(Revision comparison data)
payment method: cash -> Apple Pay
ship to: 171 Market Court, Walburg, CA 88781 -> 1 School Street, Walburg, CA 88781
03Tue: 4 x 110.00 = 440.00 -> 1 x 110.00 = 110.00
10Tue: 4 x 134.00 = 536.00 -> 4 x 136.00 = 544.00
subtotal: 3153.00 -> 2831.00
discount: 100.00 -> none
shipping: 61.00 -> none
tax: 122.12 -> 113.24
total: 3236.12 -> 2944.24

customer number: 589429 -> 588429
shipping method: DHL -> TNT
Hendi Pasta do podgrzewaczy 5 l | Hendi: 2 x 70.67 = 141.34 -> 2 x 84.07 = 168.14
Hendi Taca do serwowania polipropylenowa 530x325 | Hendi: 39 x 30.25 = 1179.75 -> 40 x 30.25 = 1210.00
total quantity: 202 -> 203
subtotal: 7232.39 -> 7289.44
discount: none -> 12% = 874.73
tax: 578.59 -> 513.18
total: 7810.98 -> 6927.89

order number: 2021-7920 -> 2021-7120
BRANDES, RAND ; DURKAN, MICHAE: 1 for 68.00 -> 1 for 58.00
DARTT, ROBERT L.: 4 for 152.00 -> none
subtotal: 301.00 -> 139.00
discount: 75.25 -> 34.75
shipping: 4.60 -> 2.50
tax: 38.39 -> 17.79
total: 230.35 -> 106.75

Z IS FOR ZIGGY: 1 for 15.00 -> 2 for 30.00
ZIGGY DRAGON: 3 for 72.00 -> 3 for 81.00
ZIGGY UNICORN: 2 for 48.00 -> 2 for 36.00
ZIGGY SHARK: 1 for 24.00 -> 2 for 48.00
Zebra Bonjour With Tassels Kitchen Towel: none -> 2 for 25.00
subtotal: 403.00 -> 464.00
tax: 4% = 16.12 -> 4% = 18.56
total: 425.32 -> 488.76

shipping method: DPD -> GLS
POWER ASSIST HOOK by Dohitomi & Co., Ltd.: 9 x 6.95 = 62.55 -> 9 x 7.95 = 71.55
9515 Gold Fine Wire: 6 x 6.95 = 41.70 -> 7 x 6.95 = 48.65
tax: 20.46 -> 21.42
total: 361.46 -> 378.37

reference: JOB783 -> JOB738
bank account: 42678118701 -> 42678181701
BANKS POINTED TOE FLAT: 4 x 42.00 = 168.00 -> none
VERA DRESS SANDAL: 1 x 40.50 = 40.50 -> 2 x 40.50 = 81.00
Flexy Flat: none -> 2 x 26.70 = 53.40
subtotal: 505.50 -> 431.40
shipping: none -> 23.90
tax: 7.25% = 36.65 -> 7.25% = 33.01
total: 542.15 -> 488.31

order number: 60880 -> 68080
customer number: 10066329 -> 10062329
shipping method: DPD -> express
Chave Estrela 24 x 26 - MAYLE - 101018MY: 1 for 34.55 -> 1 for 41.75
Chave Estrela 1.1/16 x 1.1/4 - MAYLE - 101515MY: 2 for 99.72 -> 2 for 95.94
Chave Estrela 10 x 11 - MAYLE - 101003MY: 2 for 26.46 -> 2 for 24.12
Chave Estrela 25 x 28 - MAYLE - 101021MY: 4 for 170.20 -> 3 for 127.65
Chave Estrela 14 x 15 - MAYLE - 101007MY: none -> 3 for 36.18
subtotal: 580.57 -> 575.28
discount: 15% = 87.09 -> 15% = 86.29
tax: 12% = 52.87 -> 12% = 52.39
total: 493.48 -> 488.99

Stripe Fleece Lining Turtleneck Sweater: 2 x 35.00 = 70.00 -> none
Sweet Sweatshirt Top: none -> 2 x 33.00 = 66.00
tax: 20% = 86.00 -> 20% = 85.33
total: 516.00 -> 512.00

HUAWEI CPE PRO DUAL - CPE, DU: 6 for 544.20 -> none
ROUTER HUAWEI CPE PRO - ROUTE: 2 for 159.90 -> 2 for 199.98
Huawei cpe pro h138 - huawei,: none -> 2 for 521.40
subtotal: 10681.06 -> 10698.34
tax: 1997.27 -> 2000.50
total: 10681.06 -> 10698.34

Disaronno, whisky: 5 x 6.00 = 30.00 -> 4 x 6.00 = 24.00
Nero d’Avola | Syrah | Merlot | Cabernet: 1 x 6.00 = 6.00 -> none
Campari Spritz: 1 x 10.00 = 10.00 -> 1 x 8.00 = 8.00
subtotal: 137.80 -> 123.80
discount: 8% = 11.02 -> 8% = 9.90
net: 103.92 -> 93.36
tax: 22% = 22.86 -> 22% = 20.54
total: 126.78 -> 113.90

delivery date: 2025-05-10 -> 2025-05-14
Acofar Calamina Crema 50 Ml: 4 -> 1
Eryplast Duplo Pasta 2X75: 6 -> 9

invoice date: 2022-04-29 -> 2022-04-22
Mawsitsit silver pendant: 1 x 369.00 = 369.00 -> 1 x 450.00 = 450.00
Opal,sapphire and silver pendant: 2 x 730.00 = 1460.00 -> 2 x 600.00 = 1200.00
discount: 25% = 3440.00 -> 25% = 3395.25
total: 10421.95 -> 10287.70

### What to do
Please give an exact copy of the entries above, from the line with "subtotal: 580.57 -> 575.28" down to the line with "tax: 1997.27 -> 2000.50", inclusive, and nothing else.

### Finished task
subtotal: 580.57 -> 575.28
discount: 15% = 87.09 -> 15% = 86.29
tax: 12% = 52.87 -> 12% = 52.39
total: 493.48 -> 488.99

Stripe Fleece Lining Turtleneck Sweater: 2 x 35.00 = 70.00 -> none
Sweet Sweatshirt Top: none -> 2 x 33.00 = 66.00
tax: 20% = 86.00 -> 20% = 85.33
total: 516.00 -> 512.00

HUAWEI CPE PRO DUAL - CPE, DU: 6 for 544.20 -> none
ROUTER HUAWEI CPE PRO - ROUTE: 2 for 159.90 -> 2 for 199.98
Huawei cpe pro h138 - huawei,: none -> 2 for 521.40
subtotal: 10681.06 -> 10698.34
tax: 1997.27 -> 2000.50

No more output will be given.